Task prompt -> Transcribe exactly everything in the data below from the line containing "column; justify-content: flex-start" down to the line containing "gap: 27px ->", both lines included and nothing further.

Provided records ->

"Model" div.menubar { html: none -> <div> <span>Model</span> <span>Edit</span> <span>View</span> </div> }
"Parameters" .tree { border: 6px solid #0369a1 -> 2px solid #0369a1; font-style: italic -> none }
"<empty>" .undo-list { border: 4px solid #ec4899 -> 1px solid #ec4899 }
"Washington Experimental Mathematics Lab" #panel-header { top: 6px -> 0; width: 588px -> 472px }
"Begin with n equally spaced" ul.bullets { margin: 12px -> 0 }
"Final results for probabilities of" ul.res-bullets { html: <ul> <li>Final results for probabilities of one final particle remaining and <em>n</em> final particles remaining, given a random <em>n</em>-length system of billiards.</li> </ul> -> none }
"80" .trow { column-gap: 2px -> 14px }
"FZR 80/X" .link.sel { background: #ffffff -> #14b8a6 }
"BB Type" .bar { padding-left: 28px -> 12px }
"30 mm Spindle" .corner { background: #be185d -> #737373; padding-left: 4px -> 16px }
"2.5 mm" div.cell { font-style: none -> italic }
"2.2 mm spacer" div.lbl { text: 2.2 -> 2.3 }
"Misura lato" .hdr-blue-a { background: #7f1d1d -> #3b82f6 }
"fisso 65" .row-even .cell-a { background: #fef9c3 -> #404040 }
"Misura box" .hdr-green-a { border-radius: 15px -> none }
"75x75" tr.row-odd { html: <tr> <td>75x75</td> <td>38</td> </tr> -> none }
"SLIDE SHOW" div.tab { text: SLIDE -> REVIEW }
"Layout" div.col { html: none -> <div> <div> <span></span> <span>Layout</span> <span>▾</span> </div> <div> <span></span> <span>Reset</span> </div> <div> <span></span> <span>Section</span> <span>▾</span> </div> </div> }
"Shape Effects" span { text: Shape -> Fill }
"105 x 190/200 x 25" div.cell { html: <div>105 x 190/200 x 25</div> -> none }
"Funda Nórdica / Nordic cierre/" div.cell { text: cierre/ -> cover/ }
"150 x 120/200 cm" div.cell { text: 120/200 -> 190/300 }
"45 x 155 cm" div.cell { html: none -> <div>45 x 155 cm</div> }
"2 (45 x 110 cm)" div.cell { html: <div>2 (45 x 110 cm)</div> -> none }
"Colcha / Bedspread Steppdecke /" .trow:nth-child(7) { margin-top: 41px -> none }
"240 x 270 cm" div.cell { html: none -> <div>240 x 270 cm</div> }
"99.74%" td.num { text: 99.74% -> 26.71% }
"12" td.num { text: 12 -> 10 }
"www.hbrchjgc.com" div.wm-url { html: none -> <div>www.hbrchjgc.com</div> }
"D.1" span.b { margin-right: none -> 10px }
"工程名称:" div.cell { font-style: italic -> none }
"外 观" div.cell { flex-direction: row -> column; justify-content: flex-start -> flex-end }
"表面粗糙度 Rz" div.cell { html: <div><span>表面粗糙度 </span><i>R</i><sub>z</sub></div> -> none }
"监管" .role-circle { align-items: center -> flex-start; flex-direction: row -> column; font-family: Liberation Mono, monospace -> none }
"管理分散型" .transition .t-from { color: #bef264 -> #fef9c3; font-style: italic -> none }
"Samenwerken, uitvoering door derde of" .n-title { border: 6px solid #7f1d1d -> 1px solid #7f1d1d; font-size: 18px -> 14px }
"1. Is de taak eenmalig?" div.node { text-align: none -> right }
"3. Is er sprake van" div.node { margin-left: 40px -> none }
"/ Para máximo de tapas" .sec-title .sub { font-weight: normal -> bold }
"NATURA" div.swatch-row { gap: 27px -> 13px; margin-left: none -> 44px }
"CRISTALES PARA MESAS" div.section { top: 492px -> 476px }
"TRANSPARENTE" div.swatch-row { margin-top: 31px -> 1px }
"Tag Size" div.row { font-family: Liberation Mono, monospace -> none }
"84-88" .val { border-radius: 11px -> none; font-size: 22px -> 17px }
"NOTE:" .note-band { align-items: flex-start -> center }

Exercise solution ->
"外 观" div.cell { flex-direction: row -> column; justify-content: flex-start -> flex-end }
"表面粗糙度 Rz" div.cell { html: <div><span>表面粗糙度 </span><i>R</i><sub>z</sub></div> -> none }
"监管" .role-circle { align-items: center -> flex-start; flex-direction: row -> column; font-family: Liberation Mono, monospace -> none }
"管理分散型" .transition .t-from { color: #bef264 -> #fef9c3; font-style: italic -> none }
"Samenwerken, uitvoering door derde of" .n-title { border: 6px solid #7f1d1d -> 1px solid #7f1d1d; font-size: 18px -> 14px }
"1. Is de taak eenmalig?" div.node { text-align: none -> right }
"3. Is er sprake van" div.node { margin-left: 40px -> none }
"/ Para máximo de tapas" .sec-title .sub { font-weight: normal -> bold }
"NATURA" div.swatch-row { gap: 27px -> 13px; margin-left: none -> 44px }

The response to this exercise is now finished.